Autoscaling with HPA, VPA, and KEDA

Horizontal Pod Autoscaler (HPA)

yaml
apiVersion: autoscaling/v2
kind: HorizontalPodAutoscaler
metadata:
  name: myapp-hpa
spec:
  scaleTargetRef:
    apiVersion: apps/v1
    kind: Deployment
    name: myapp
  minReplicas: 2
  maxReplicas: 50
  metrics:
    - type: Resource
      resource:
        name: cpu
        target:
          type: Utilization
          averageUtilization: 70
    - type: Resource
      resource:
        name: memory
        target:
          type: Utilization
          averageUtilization: 80
  behavior:
    scaleUp:
      stabilizationWindowSeconds: 0
      policies:
        - type: Percent
          value: 100
          periodSeconds: 15
        - type: Pods
          value: 4
          periodSeconds: 15
      selectPolicy: Max
    scaleDown:
      stabilizationWindowSeconds: 300
      policies:
        - type: Percent
          value: 50
          periodSeconds: 15

Vertical Pod Autoscaler (VPA)

yaml
apiVersion: autoscaling.k8s.io/v1
kind: VerticalPodAutoscaler
metadata:
  name: myapp-vpa
spec:
  targetRef:
    apiVersion: apps/v1
    kind: Deployment
    name: myapp
  updatePolicy:
    updateMode: "Auto"  # Auto, Recreate, Initial, Off
  resourcePolicy:
    containerPolicies:
      - containerName: "*"
        minAllowed:
          cpu: 100m
          memory: 128Mi
        maxAllowed:
          cpu: 4
          memory: 8Gi
        controlledResources: ["cpu", "memory"]
        controlledValues: RequestsAndLimits

KEDA ScaledObject (Event-Driven)

yaml
apiVersion: keda.sh/v1alpha1
kind: ScaledObject
metadata:
  name: myapp-queue-scaler
spec:
  scaleTargetRef:
    name: myapp
  minReplicaCount: 0  # Scale to zero
  maxReplicaCount: 100
  pollingInterval: 30
  cooldownPeriod: 300
  triggers:
    # Azure Service Bus Queue
    - type: azure-servicebus
      metadata:
        queueName: myqueue
        namespace: myservicebus
        messageCount: "5"
      authenticationRef:
        name: azure-servicebus-auth

    # Azure Storage Queue
    - type: azure-queue
      metadata:
        queueName: myqueue
        queueLength: "10"
        accountName: mystorageaccount
      authenticationRef:
        name: azure-storage-auth

    # Prometheus metrics
    - type: prometheus
      metadata:
        serverAddress: http://prometheus.monitoring.svc.cluster.local:9090
        metricName: http_requests_per_second
        threshold: "100"
        query: sum(rate(http_requests_total[2m]))

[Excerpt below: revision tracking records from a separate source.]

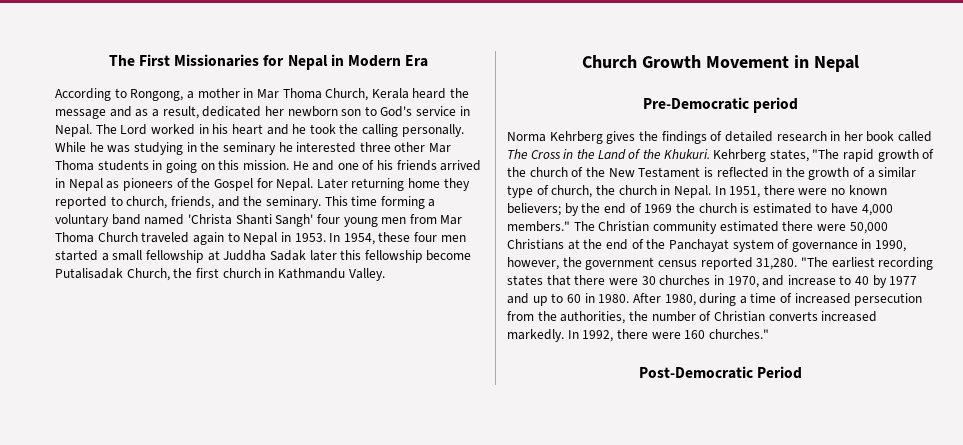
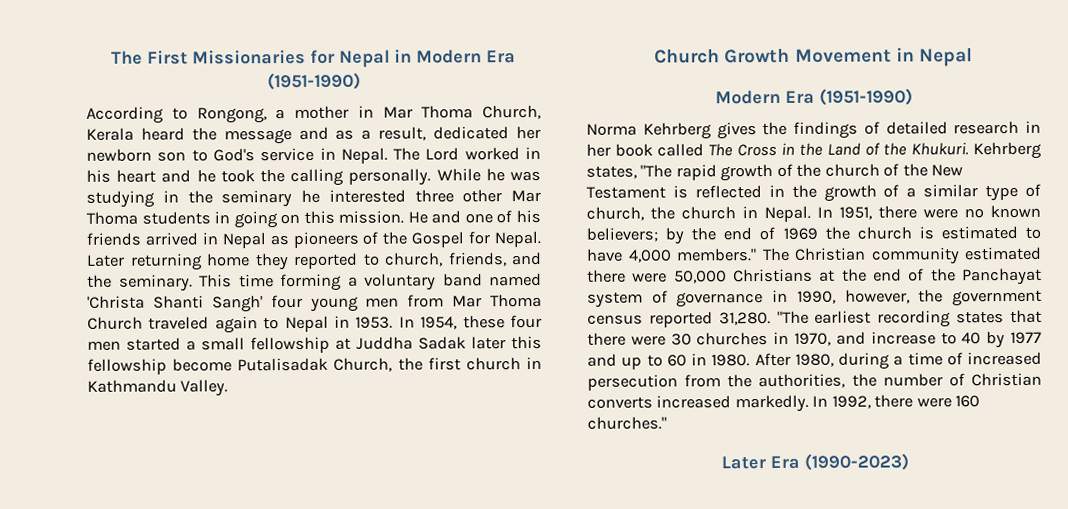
- The First Missionaries for Nepal in Modern Era
+ The First Missionaries for Nepal in Modern Era (1951-1990)
  Church Growth Movement in Nepal
- Pre-Democratic period
+ Modern Era (1951-1990)
- Post-Democratic Period
+ Later Era (1990-2023)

Workload Identity (Replaces AAD Pod Identity)

Setup

bash
# Workload identity is enabled by default in AKS Automatic

# Create managed identity
az identity create \
  --name myapp-identity \
  --resource-group MyRG

# Get identity details
export IDENTITY_CLIENT_ID=$(az identity show -g MyRG -n myapp-identity --query clientId -o tsv)
export IDENTITY_OBJECT_ID=$(az identity show -g MyRG -n myapp-identity --query principalId -o tsv)

# Assign role to identity
az role assignment create \
  --assignee $IDENTITY_OBJECT_ID \
  --role "Storage Blob Data Contributor" \
  --scope /subscriptions/<sub-id>/resourceGroups/MyRG/providers/Microsoft.Storage/storageAccounts/mystorage

# Create federated credential
export AKS_OIDC_ISSUER=$(az aks show -g MyRG -n MyAKSAutomatic --query oidcIssuerProfile.issuerUrl -o tsv)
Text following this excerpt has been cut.